Isn’t freezing fun?

Ellen Trinklein
Opinions Editor

Sometimes when I wake up in the morning I am, for a brief moment, drastically confused about what I should wear. I wake up in the seasons of ambiguity between summer and fall, or fall and winter, and I frankly don’t know what the weather will be like. Will it be hot? Will it be cold? Is it a shorts day? Can I wear flip flops?

Luckily, these questions only waste milliseconds of my getting-dressed time because I then realize that I go to New Canaan High School, aka the place of arctic temperatures and drafts on steroids. Here, in this place, I know it is and will always be one temperature: cold.

Looks like a sweater and jeans day to me.

Yet there are so many more reasons why I’m grateful that a walk through our school feels like a nice, breezy walk through Siberia (in May).

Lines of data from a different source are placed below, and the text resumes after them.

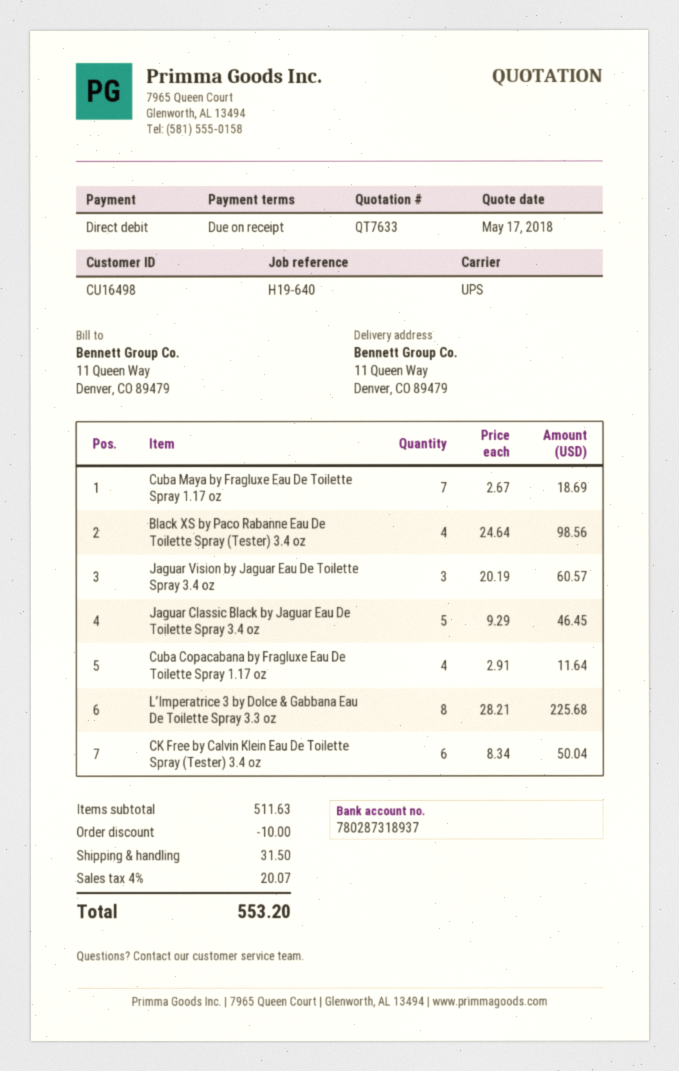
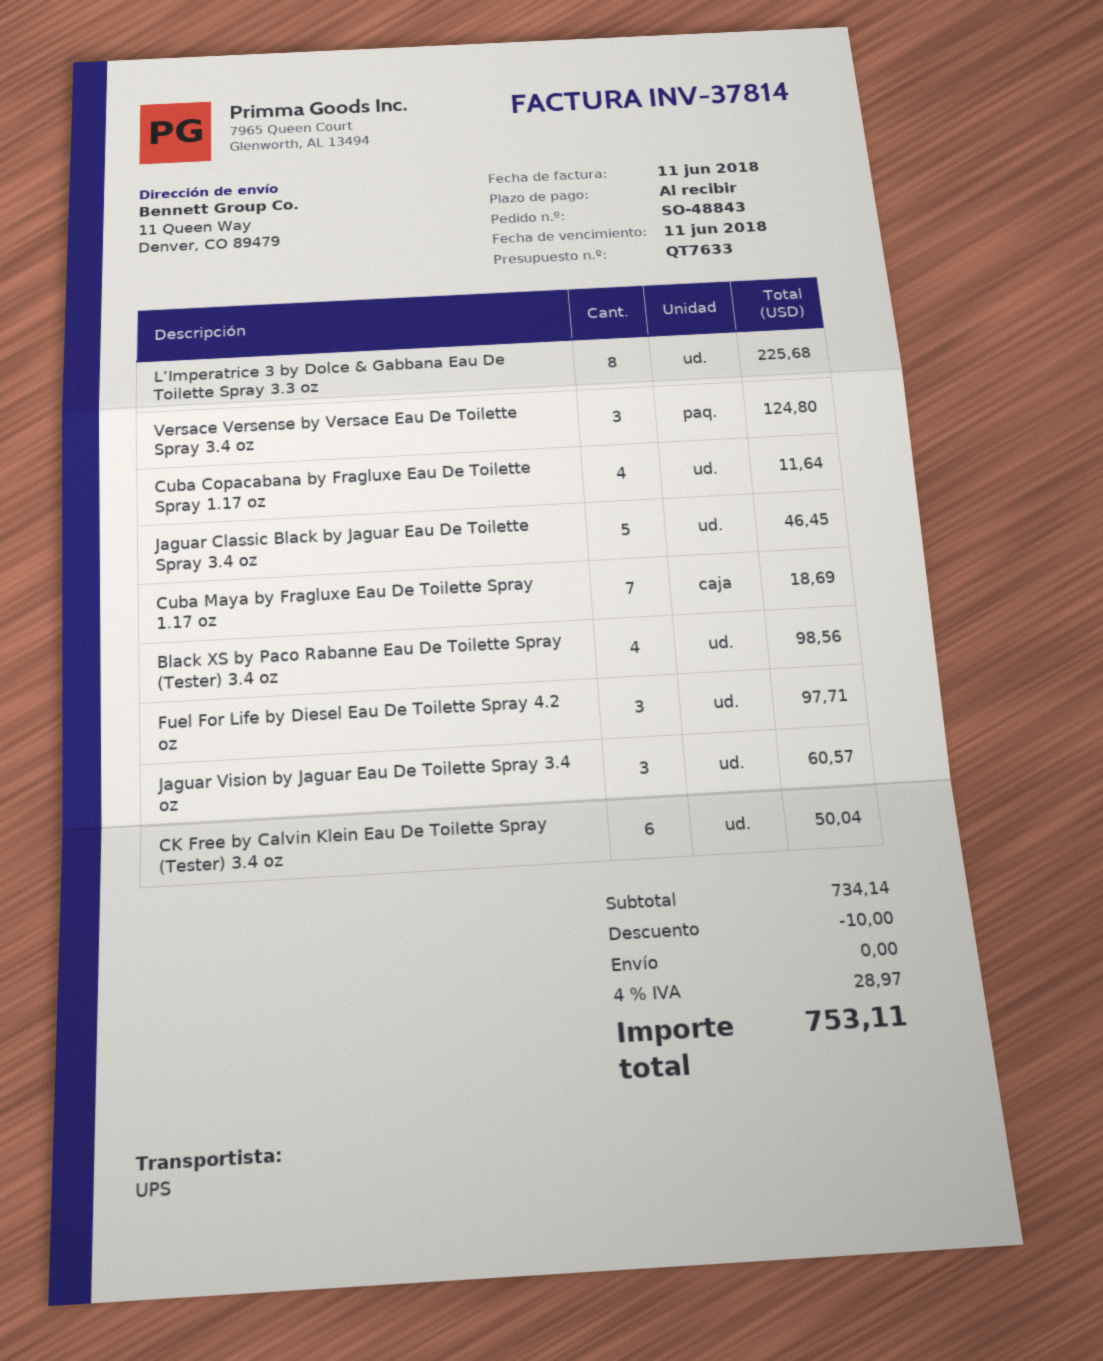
Versace Versense by Versace Eau De Toilette Spray 3.4 oz: none -> 3 for 124.80
Fuel For Life by Diesel Eau De Toilette Spray 4.2 oz: none -> 3 for 97.71
subtotal: 511.63 -> 734.14
shipping: 31.50 -> 0.00
tax: 4% = 20.07 -> 4% = 28.97
total: 553.20 -> 753.11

You know what freezing temperatures do? Save money. With all this new money, our school can become the high-tech go-getter the librarians wish we could be. Praise the technology gods for all they have given us! Uncalibrated Smartboards graciously fill our classrooms and not one, but two Moobella machines kindly satisfy our sugar-addicted students with 96 flavors of even colder ice cream, all for the sake of a 60% profit and the good cause of childhood diabetes.

But wait! There’s more!

Another reason to be grateful: the school is saving the environment, one shivering SAT test at a time. That’s right—all you Green Roof Clubbers can sit back and relax on your eco-friendly ergonomic chairs because the school is taking over. 68 degrees is the name of the game—no more no less.

This, if you think about it, makes a lot of sense. Obviously, when it’s around 80 degrees outside, forcing the shiver-inducing temperature of “68” (more like 58) degrees is a lot better for the environment than the student-preferred 75 degrees. Simple logic, ey?

(That’s right, it’s so cold I think I’m turning Canadian).

On a side note: the custodial staff would much appreciate if teachers stopped trying to play God. According to a very high-up, confidential, janitorial source, the ol’ napkin on the thermostat trick “doesn’t work.” Or so says a janitor who is probably very frustrated with teachers’ attempts to pull a coup d’état on his absolutist custodial power, that is.

Finally, seemingly subzero temperatures have really taught me too appreciate the little things in life—socks and hand-warmers, for starters.

Tomorrow, when I wake up, I know I’ll wear jeans. And layers. Definitely not flip flops. And probably a jacket. My life could not get any cold…I mean…cooler.